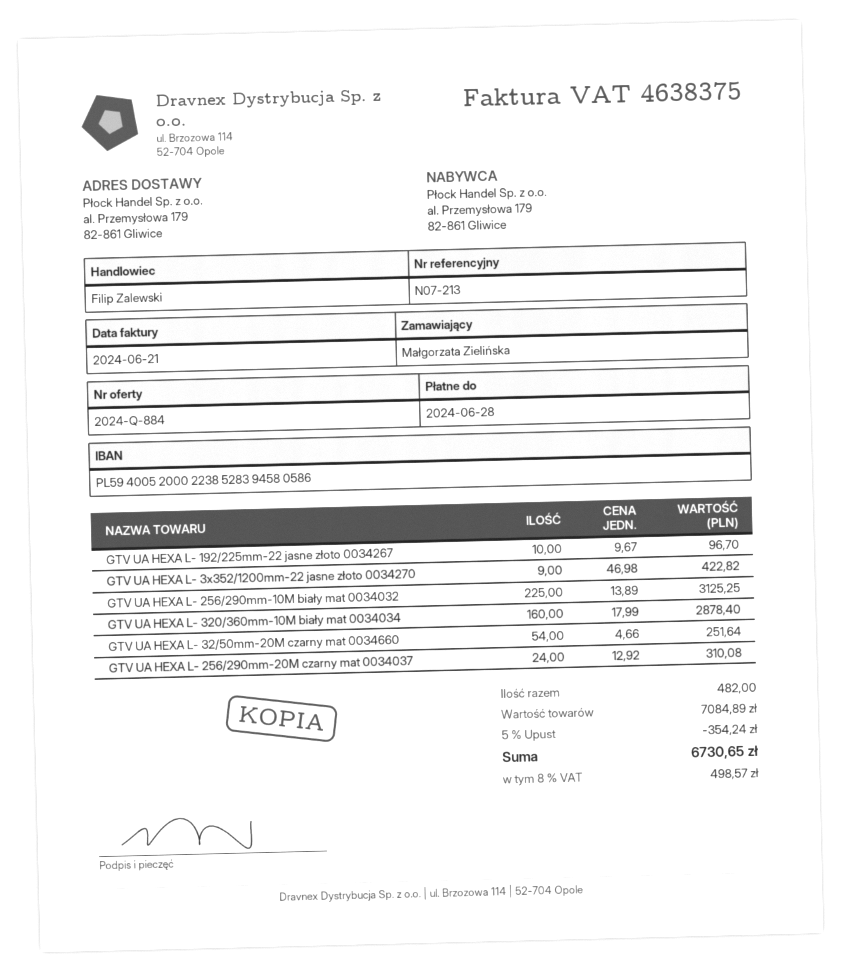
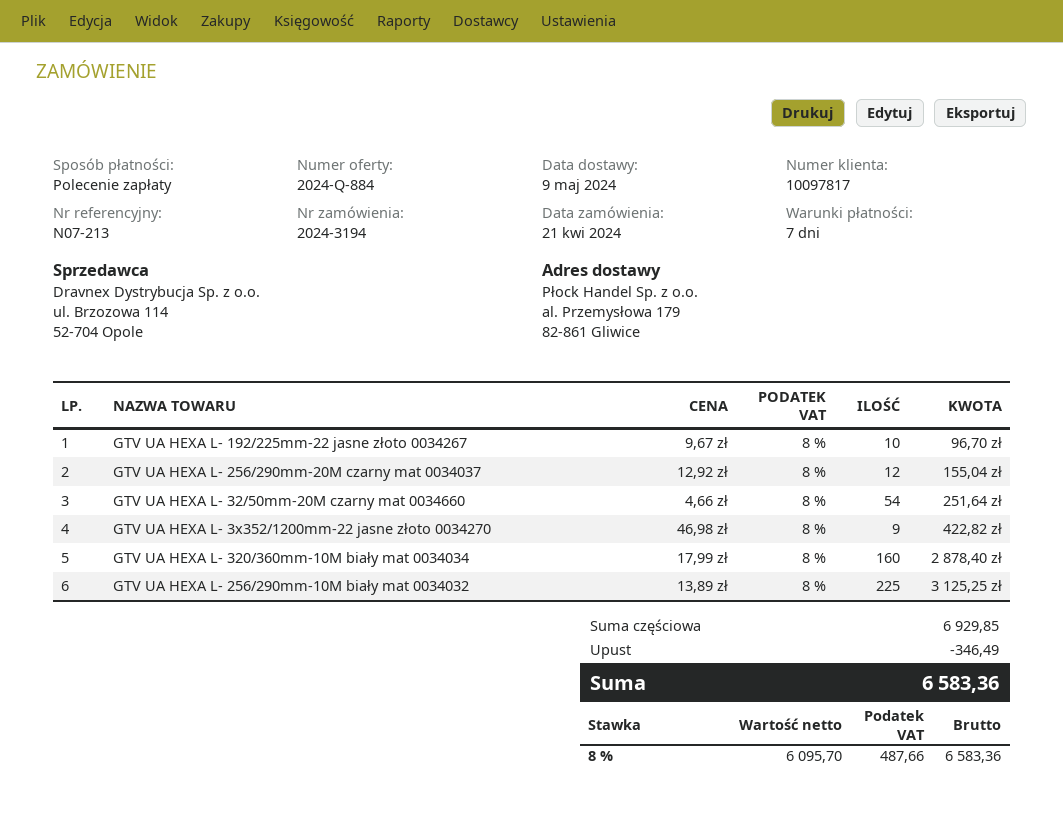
GTV UA HEXA L- 256/290mm-20M czarny mat 0034037: 24 x 12.92 = 310.08 -> 12 x 12.92 = 155.04
subtotal: 7084.89 -> 6929.85
discount: 354.24 -> 346.49
tax: 8% = 498.57 -> 8% = 487.66
total: 6730.65 -> 6583.36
◇ ◇ ◇ ◇
**AIM OF THE EXERCISE**
When you retype the material above, keep every word exact and drop the images.

**RESPONSE**
GTV UA HEXA L- 256/290mm-20M czarny mat 0034037: 24 x 12.92 = 310.08 -> 12 x 12.92 = 155.04
subtotal: 7084.89 -> 6929.85
discount: 354.24 -> 346.49
tax: 8% = 498.57 -> 8% = 487.66
total: 6730.65 -> 6583.36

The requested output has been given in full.